Doch der Gang war leer, nur die Wäsche starrte ihn anklagend an. Mit einer obszönen Handbewegung bedeutete er ihr still zu sein und ging an ihr vorbei zur Wohnungstür. Mehrfach stellte er sicher, dass sie abgeschlossen war, als könne es die Schattenkreaturen aufhalten, die auf ihn lauerten. Danach schaltete er jedes Licht an, dass er in der Wohnung finden konnte. Niemand soll sich vor ihm verbergen können. Adrenalin schoss durch seinen Körper, sein Herz raste und überall glaubte er Geräusche zu vernehmen.
Ein Kratzen an der Tür, das leise Quietschen der Angeln, schleichende Schritte auf dem Parkett.

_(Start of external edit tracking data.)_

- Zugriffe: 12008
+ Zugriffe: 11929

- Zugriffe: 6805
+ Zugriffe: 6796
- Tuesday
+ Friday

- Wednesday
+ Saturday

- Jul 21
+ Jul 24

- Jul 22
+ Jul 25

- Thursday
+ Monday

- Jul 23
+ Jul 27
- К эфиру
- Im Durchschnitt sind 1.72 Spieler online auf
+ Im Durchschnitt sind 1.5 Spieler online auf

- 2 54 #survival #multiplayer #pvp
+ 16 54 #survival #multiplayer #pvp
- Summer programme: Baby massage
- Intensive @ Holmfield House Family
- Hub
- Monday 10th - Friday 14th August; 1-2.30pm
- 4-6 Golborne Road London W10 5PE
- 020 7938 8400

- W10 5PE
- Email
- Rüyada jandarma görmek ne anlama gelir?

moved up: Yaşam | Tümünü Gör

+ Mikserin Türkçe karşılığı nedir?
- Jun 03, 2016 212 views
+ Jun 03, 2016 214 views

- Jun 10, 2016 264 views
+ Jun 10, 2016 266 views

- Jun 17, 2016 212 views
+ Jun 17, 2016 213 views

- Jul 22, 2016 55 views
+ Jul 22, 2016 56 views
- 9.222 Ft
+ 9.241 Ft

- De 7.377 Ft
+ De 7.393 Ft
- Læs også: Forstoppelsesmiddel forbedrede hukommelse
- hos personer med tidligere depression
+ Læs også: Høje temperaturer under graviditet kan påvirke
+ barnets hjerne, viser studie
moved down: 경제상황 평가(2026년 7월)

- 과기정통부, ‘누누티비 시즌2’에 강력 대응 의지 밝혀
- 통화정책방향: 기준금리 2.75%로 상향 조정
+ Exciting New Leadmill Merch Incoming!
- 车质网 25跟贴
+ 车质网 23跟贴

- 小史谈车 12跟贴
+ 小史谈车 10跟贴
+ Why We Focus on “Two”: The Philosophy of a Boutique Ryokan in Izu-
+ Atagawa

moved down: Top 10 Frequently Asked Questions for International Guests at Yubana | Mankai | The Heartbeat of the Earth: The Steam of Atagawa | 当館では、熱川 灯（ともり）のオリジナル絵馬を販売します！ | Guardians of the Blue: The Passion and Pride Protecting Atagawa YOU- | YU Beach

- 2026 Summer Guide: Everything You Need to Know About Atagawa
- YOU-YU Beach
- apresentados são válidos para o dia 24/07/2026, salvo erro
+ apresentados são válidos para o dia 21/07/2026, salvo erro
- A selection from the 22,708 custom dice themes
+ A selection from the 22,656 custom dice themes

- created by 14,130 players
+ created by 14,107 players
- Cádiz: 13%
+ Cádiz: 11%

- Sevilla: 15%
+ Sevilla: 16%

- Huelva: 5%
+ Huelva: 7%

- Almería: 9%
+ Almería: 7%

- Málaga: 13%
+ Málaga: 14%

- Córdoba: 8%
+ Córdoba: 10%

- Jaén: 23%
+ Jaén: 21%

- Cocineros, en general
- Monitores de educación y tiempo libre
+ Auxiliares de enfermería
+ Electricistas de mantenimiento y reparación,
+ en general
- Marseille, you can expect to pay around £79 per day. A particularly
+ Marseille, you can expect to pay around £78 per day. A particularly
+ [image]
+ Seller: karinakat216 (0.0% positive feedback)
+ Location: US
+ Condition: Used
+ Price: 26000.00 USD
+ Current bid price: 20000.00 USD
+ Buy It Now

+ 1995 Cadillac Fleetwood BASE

Als die gesamte Wohnung erhellt war, stand er schwer atmend im Wohnzimmer und starrte auf die Fensterfront, die zum Balkon führte. Absolute Schwärze herrschte außerhalb des dünnen Glas. Wind heulte auf und die Scheiben bogen sich gefährlich ins Innere, ohne zu brechen. Mit einem unterdrückten Aufschrei rannte er zurück in sein Zimmer und packte sich sein Jagdmesser. Mit geöffnetem Messer sass er auf seinem Bett, die Wand in seinem Rücken und die offene Tür im Blickfeld.
Das Knarren, Kratzen und Schlurfen wurde lauter und lauter, schien sich direkt auf ihn zuzubewegen.
Angespannt starrte er auf die Öffnung und wartete, bis die Kreatur aus seiner Fantasie um die Ecke kam.